** Data supplied follows **
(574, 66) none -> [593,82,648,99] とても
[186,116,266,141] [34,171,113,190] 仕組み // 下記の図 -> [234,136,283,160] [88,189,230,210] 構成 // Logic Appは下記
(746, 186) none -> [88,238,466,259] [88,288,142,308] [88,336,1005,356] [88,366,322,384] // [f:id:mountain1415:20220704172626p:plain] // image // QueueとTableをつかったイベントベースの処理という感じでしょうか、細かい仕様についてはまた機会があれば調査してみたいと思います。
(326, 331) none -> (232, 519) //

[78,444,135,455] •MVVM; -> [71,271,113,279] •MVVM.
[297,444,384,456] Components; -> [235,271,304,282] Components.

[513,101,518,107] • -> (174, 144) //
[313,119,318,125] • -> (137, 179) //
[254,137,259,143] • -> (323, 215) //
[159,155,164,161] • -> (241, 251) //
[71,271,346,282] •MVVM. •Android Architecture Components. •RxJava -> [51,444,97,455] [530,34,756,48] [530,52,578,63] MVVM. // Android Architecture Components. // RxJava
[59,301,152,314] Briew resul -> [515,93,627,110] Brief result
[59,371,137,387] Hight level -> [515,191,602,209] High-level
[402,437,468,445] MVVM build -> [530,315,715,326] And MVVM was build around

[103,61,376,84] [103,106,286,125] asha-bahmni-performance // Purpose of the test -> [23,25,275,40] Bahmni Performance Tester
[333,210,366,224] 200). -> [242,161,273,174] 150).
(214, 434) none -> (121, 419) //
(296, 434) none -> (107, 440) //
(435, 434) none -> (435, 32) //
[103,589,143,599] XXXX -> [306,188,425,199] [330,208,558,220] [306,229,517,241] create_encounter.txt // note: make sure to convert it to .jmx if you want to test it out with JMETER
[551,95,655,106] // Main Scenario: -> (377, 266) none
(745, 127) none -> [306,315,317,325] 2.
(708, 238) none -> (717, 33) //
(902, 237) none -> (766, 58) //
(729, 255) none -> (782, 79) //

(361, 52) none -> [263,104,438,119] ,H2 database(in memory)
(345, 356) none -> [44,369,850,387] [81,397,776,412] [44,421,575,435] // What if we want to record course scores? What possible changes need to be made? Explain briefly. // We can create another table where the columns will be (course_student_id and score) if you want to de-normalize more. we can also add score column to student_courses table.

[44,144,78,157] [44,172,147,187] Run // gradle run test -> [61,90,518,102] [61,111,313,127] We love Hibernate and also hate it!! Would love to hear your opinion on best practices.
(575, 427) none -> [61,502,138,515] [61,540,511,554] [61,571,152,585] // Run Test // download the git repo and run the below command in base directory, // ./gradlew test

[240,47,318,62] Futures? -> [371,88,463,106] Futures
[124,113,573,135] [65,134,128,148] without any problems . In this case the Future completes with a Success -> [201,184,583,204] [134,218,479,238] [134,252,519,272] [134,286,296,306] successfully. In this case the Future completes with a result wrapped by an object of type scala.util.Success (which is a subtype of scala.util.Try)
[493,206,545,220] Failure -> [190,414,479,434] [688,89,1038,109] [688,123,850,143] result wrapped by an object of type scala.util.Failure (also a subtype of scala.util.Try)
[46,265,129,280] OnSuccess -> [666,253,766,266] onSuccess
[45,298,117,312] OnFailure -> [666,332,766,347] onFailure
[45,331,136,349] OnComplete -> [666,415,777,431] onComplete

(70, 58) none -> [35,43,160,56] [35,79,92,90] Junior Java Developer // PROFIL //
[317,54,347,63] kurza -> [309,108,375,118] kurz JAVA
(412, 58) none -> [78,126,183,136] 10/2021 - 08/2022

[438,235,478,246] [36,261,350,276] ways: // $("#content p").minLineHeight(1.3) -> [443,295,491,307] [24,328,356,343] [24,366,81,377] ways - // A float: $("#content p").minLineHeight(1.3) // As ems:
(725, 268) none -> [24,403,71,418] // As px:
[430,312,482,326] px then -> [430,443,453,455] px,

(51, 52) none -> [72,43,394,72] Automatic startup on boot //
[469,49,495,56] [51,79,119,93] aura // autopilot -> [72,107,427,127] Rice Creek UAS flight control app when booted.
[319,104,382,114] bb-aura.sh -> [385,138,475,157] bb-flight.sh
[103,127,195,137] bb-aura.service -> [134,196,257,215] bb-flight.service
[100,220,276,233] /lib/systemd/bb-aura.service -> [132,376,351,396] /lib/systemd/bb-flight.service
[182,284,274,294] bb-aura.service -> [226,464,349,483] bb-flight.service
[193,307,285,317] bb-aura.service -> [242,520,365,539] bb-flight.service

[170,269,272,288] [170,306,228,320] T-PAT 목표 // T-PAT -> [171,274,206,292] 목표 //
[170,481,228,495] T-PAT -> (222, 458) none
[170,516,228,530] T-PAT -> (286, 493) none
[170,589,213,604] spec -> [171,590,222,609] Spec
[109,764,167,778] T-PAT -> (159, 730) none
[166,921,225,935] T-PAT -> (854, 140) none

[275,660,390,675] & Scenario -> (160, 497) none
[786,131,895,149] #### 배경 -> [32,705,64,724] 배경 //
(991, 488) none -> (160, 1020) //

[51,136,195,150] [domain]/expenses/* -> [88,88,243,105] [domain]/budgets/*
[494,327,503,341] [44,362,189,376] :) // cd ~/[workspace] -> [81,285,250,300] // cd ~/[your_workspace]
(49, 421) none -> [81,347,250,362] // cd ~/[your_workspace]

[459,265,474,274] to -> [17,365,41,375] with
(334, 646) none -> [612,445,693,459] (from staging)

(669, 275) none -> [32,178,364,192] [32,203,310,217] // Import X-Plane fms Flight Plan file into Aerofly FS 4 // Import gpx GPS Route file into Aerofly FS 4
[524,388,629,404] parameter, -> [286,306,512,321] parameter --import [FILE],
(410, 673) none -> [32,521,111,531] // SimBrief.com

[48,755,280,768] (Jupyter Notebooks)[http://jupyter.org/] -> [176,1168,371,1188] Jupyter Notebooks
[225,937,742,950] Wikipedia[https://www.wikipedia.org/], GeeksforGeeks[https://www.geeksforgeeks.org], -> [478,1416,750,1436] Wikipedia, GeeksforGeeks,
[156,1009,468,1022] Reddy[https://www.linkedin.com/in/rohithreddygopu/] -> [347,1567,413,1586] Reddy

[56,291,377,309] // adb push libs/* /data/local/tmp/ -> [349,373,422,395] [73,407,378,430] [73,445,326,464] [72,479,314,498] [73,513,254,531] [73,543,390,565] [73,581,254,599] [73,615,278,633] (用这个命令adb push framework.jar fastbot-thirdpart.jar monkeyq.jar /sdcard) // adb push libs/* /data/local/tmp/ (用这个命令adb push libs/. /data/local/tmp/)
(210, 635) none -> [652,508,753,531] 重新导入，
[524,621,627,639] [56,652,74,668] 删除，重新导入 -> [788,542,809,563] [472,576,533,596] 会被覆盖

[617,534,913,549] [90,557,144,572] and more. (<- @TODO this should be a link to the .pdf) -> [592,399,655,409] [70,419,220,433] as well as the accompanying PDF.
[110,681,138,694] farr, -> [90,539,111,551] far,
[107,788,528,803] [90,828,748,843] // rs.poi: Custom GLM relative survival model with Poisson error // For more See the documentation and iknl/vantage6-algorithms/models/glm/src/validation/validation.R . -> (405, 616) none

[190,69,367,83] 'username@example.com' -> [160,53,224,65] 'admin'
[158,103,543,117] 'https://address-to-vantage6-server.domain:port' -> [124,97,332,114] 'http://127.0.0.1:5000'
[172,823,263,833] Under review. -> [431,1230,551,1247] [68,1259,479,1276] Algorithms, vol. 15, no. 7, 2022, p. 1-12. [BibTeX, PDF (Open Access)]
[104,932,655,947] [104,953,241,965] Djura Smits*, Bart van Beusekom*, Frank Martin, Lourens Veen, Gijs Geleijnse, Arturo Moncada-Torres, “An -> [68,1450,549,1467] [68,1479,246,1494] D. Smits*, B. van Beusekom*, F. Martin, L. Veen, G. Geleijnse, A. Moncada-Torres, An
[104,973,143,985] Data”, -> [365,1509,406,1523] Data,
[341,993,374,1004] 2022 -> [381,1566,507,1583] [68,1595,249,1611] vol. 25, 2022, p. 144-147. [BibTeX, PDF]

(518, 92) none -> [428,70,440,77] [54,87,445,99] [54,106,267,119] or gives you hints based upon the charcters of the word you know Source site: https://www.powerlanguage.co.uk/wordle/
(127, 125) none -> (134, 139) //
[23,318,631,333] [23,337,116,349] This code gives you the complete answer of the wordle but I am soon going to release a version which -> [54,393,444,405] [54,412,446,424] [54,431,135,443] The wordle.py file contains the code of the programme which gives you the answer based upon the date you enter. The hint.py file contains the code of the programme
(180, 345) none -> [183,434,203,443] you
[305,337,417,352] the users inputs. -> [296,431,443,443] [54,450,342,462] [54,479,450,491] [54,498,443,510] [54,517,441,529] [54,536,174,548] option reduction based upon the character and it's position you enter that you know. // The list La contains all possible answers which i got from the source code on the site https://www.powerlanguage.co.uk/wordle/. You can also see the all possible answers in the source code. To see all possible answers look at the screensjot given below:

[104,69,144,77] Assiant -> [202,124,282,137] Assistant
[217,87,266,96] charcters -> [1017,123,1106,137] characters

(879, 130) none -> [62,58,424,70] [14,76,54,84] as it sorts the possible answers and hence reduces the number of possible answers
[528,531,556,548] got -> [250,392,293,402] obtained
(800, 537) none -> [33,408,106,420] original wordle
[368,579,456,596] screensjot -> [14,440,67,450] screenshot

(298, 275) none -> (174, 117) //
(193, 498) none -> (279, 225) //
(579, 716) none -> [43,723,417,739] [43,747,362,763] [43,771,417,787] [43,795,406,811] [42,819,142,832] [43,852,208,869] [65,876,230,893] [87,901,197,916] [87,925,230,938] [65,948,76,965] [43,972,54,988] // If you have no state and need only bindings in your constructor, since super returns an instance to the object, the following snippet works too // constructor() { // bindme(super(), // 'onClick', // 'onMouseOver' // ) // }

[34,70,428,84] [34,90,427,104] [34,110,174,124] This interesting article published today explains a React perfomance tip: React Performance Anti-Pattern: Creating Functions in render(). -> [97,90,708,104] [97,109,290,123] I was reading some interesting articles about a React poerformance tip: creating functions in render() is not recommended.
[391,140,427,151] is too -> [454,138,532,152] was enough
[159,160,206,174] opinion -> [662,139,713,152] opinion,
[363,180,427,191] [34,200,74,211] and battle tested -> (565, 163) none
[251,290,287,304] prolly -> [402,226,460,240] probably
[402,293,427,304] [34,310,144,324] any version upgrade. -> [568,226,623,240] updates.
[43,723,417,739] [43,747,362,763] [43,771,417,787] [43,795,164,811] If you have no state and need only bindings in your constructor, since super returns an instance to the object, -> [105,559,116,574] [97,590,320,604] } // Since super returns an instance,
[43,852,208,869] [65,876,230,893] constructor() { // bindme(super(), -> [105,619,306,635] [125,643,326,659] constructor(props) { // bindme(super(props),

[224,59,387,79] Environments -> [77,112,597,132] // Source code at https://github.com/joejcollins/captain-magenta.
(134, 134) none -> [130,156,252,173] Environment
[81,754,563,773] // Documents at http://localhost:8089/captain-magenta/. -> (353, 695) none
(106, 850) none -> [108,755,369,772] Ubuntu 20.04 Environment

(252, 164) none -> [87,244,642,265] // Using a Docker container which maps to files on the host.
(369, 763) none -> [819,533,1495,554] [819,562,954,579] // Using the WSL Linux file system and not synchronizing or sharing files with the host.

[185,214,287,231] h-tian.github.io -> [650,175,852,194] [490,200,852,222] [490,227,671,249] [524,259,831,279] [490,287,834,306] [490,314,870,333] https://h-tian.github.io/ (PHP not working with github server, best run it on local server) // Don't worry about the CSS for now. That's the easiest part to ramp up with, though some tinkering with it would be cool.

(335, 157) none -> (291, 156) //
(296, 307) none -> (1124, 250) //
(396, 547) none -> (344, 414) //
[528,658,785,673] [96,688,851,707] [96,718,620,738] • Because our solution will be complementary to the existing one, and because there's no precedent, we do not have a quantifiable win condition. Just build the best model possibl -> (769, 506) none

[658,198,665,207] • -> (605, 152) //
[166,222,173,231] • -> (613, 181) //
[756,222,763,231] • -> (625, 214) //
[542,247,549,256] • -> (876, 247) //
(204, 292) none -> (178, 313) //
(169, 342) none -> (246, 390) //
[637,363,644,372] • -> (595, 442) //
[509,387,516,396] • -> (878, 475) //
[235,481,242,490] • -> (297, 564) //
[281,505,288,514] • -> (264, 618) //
** End of Data supplied **
# [What is expected]
Out of the entries above, write out only the lines between the line holding "[297,444,384,456] Components; ->" and the line holding "(345, 356) none", inclusive, each exactly as given.

# [Result]
[297,444,384,456] Components; -> [235,271,304,282] Components.

[513,101,518,107] • -> (174, 144) //
[313,119,318,125] • -> (137, 179) //
[254,137,259,143] • -> (323, 215) //
[159,155,164,161] • -> (241, 251) //
[71,271,346,282] •MVVM. •Android Architecture Components. •RxJava -> [51,444,97,455] [530,34,756,48] [530,52,578,63] MVVM. // Android Architecture Components. // RxJava
[59,301,152,314] Briew resul -> [515,93,627,110] Brief result
[59,371,137,387] Hight level -> [515,191,602,209] High-level
[402,437,468,445] MVVM build -> [530,315,715,326] And MVVM was build around

[103,61,376,84] [103,106,286,125] asha-bahmni-performance // Purpose of the test -> [23,25,275,40] Bahmni Performance Tester
[333,210,366,224] 200). -> [242,161,273,174] 150).
(214, 434) none -> (121, 419) //
(296, 434) none -> (107, 440) //
(435, 434) none -> (435, 32) //
[103,589,143,599] XXXX -> [306,188,425,199] [330,208,558,220] [306,229,517,241] create_encounter.txt // note: make sure to convert it to .jmx if you want to test it out with JMETER
[551,95,655,106] // Main Scenario: -> (377, 266) none
(745, 127) none -> [306,315,317,325] 2.
(708, 238) none -> (717, 33) //
(902, 237) none -> (766, 58) //
(729, 255) none -> (782, 79) //

(361, 52) none -> [263,104,438,119] ,H2 database(in memory)
(345, 356) none -> [44,369,850,387] [81,397,776,412] [44,421,575,435] // What if we want to record course scores? What possible changes need to be made? Explain briefly. // We can create another table where the columns will be (course_student_id and score) if you want to de-normalize more. we can also add score column to student_courses table.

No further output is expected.